=== Data excerpts ===

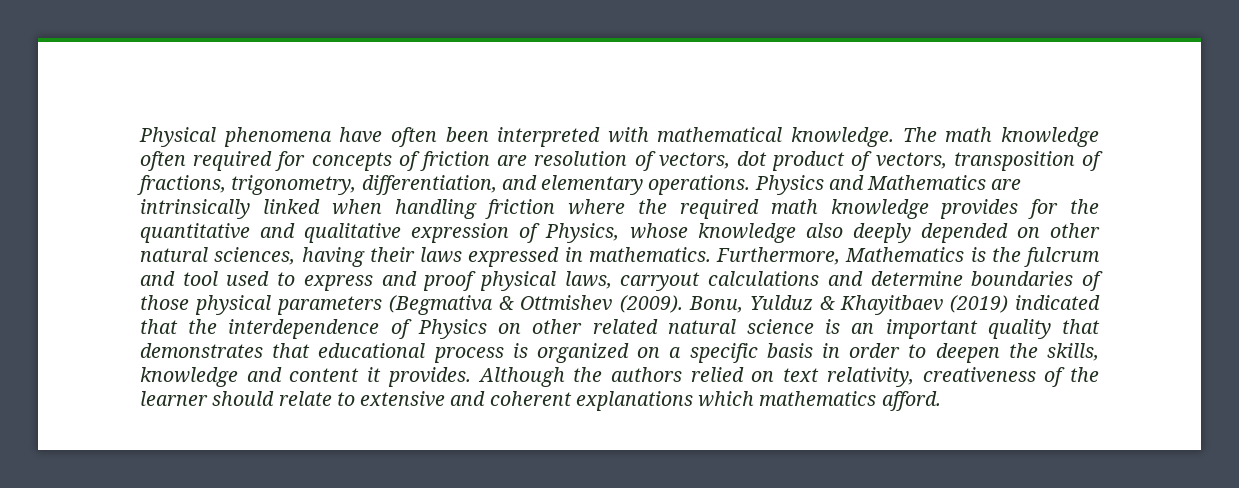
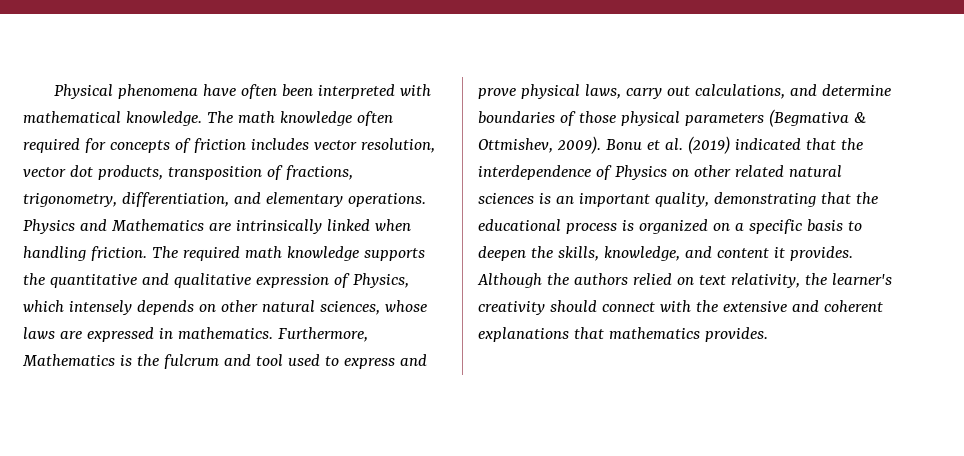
- The math knowledge often required for concepts of friction are resolution of vectors, dot product of vectors, transposition of fractions, trigonometry, differentiation, and elementary operations.
+ The math knowledge often required for concepts of friction includes vector resolution, vector dot products, transposition of fractions, trigonometry, differentiation, and elementary operations.
- Physics and Mathematics are intrinsically linked when handling friction where the required math knowledge provides for the quantitative and qualitative expression of Physics, whose knowledge also deeply depended on other natural sciences, having their laws expressed in mathematics.
+ Physics and Mathematics are intrinsically linked when handling friction. The required math knowledge supports the quantitative and qualitative expression of Physics, which intensely depends on other natural sciences, whose laws are expressed in mathematics.
- Furthermore, Mathematics is the fulcrum and tool used to express and proof physical laws, carryout calculations and determine boundaries of those physical parameters (Begmativa & Ottmishev (2009). Bonu, Yulduz & Khayitbaev (2019) indicated that the interdependence of Physics on other related natural science is an important quality that demonstrates that educational process is organized on a specific basis in order to deepen the skills, knowledge and content it provides.
+ Furthermore, Mathematics is the fulcrum and tool used to express and prove physical laws, carry out calculations, and determine boundaries of those physical parameters (Begmativa & Ottmishev, 2009). Bonu et al. (2019) indicated that the interdependence of Physics on other related natural sciences is an important quality, demonstrating that the educational process is organized on a specific basis to deepen the skills, knowledge, and content it provides.
- Although the authors relied on text relativity, creativeness of the learner should relate to extensive and coherent explanations which mathematics afford.
+ Although the authors relied on text relativity, the learner's creativity should connect with the extensive and coherent explanations that mathematics provides.

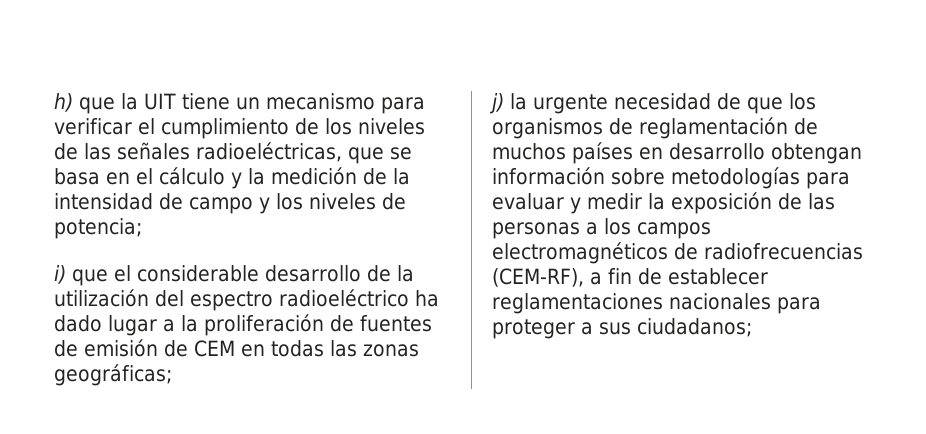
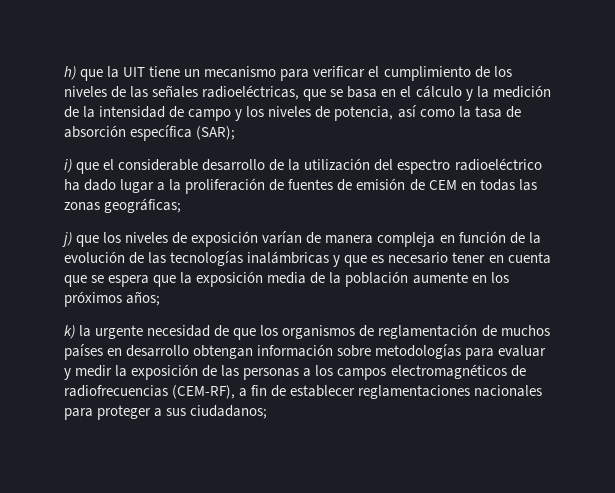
- h) que la UIT tiene un mecanismo para verificar el cumplimiento de los niveles de las señales radioeléctricas, que se basa en el cálculo y la medición de la intensidad de campo y los niveles de potencia;
+ h) que la UIT tiene un mecanismo para verificar el cumplimiento de los niveles de las señales radioeléctricas, que se basa en el cálculo y la medición de la intensidad de campo y los niveles de potencia, así como la tasa de absorción específica (SAR);
- j) la urgente necesidad de que los organismos de reglamentación de muchos países en desarrollo obtengan información sobre metodologías para evaluar y medir la exposición de las personas a los campos electromagnéticos de radiofrecuencias (CEM-RF), a fin de establecer reglamentaciones nacionales para proteger a sus ciudadanos;
+ j) que los niveles de exposición varían de manera compleja en función de la evolución de las tecnologías inalámbricas y que es necesario tener en cuenta que se espera que la exposición media de la población aumente en los próximos años;
+ k) la urgente necesidad de que los organismos de reglamentación de muchos países en desarrollo obtengan información sobre metodologías para evaluar y medir la exposición de las personas a los campos electromagnéticos de radiofrecuencias (CEM-RF), a fin de establecer reglamentaciones nacionales para proteger a sus ciudadanos;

===

• [Aim of the exercise]:
For the word "establecer", count the lines of the data that contain it and state only that count.

• [Exercise output]:
2